The View Predicts Trump Will Ban ‘Black People from Halftime’ After Kendrick Lamar Super Bowl Performance
We haven't heard much from Ana Navarro over the past year. Sharing a set with Sunny Hostin and Joy Behar will do that for you. But Navarro stuck out on Monday's edition of "The View" for her breakdown of the Super Bowl.
"You know I don’t do sports, you know I don’t do football, so I wasn’t watching the game," Navarro started. "But listen, I think today Donald Trump is going to sign an executive order banning black people from halftime."
While she was joking, she committed the two cardinal sins of telling a joke. 1) the joke wasn't funny. 2) she then tried to explain how her joke could be a reality.
"Because you remember last week we were talking about whether the NFL was capitulating to Trump by removing the term ‘End Racism’ from the end zone? Boy, did they not capitulate to Trump. When I saw Samuel L. Jackson dressed as a Black Uncle Sam, introducing Kendrick Lamar, who then had like an entire formation of all Black people making a U.S. flag-, listen!" she continued. "This much I know, all the Black people on my feed were like, ‘Oooo, this is blackity, black, black!’ And all the racists who somehow get in?
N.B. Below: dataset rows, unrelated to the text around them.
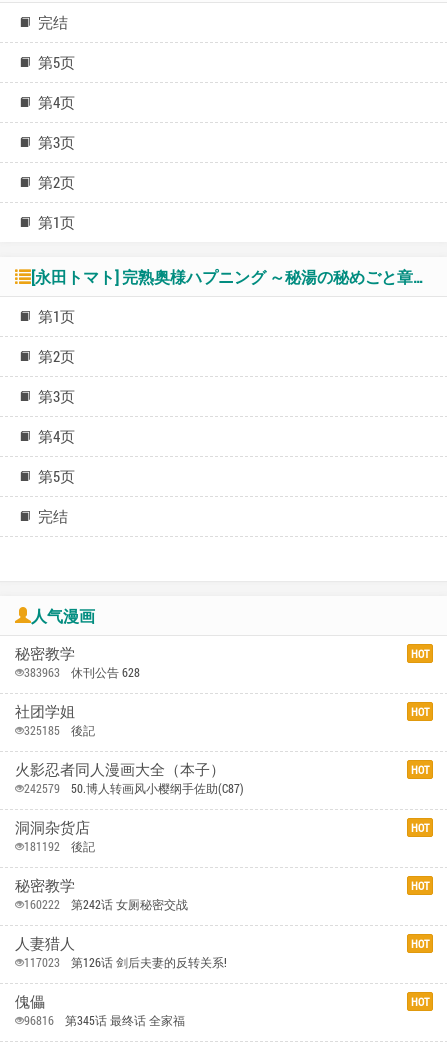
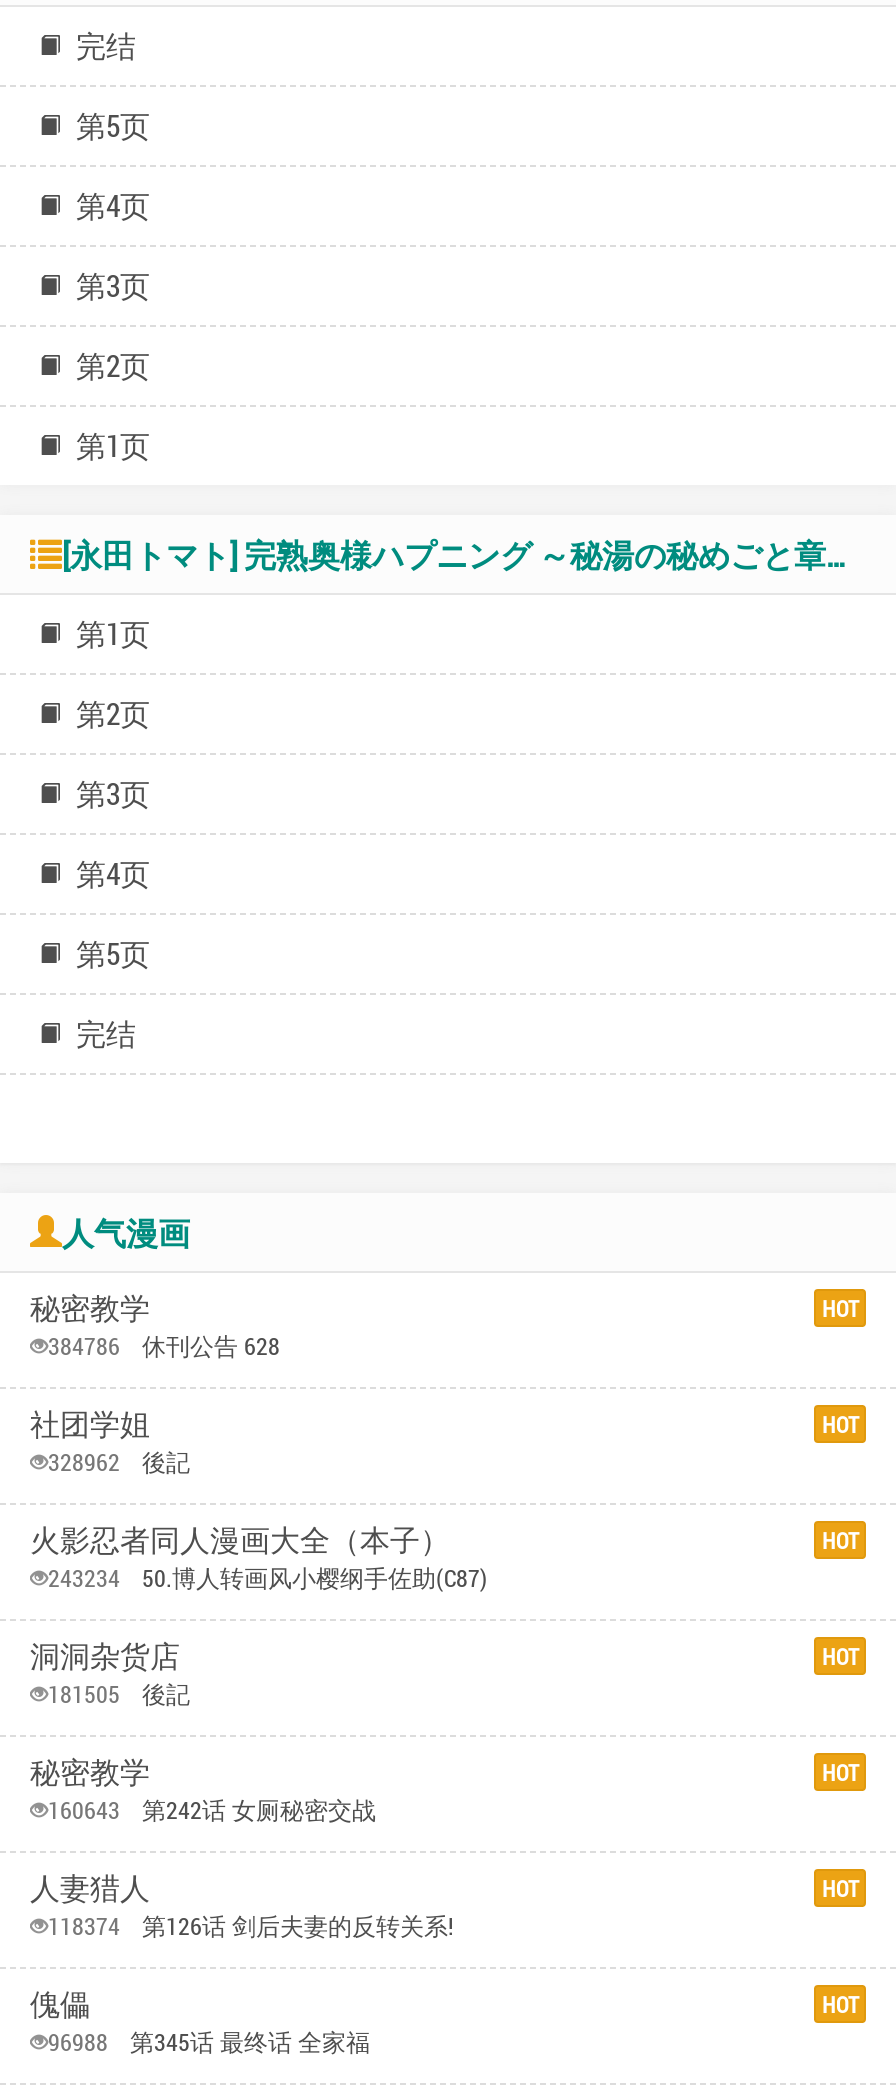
[24,664,140,680] 383963 休刊公告 628 -> [48,1329,280,1361] 384786 休刊公告 628
[24,722,95,738] 325185 後記 -> [48,1445,190,1477] 328962 後記
[24,780,244,796] 242579 50.博人转画风小樱纲手佐助(C87) -> [48,1561,488,1593] 243234 50.博人转画风小樱纲手佐助(C87)
[24,838,95,854] 181192 後記 -> [48,1677,190,1709] 181505 後記
[24,896,188,912] 160222 第242话 女厕秘密交战 -> [48,1793,376,1825] 160643 第242话 女厕秘密交战
[24,954,227,970] 117023 第126话 剑后夫妻的反转关系! -> [48,1909,454,1941] 118374 第126话 剑后夫妻的反转关系!
[24,1012,185,1028] 96816 第345话 最终话 全家福 -> [48,2025,370,2057] 96988 第345话 最终话 全家福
Man, where they hopping mad. So if the racists are mad, I am happy as a clam," she continued.
Blackity, black, black, huh?
Sunny Hostin, you are up. Try to top that.
Though criticisms of Kendrick Lamar's performance were widespread, it had nothing to do with him being black. Black people account for some of the most critically acclaimed halftime performances in Super Bowl history. Prince's performance in 2007 is arguably the greatest ever.
The criticism of Lamar was twofold. One, he was hard to understand. The background music was too loud. His lyrics were not clear. Two, Lamar was the first Super Bowl performer of the post-monoculture era.
Lamar is not mainstream.
That's not as much of a knock on him. It's a reflection of the times in which we live. Music is now niche. Other than Taylor Swift, most musicians garner only a small fragment of followers.
The days of The Beatles are no more.
We'd reckon that over 70% of the Super Bowl viewers were unfamiliar with the songs Lamar performed. Personally, I had only heard the one "Not Like Us" because his beef with Drake was so highly covered over the summer.
I discussed the Kendrick Lamar halftime performance in length on Fox News' "The Will Cain Show" on Monday. You can watch below:
So, no, Ana, the racists were not the ones who were mad.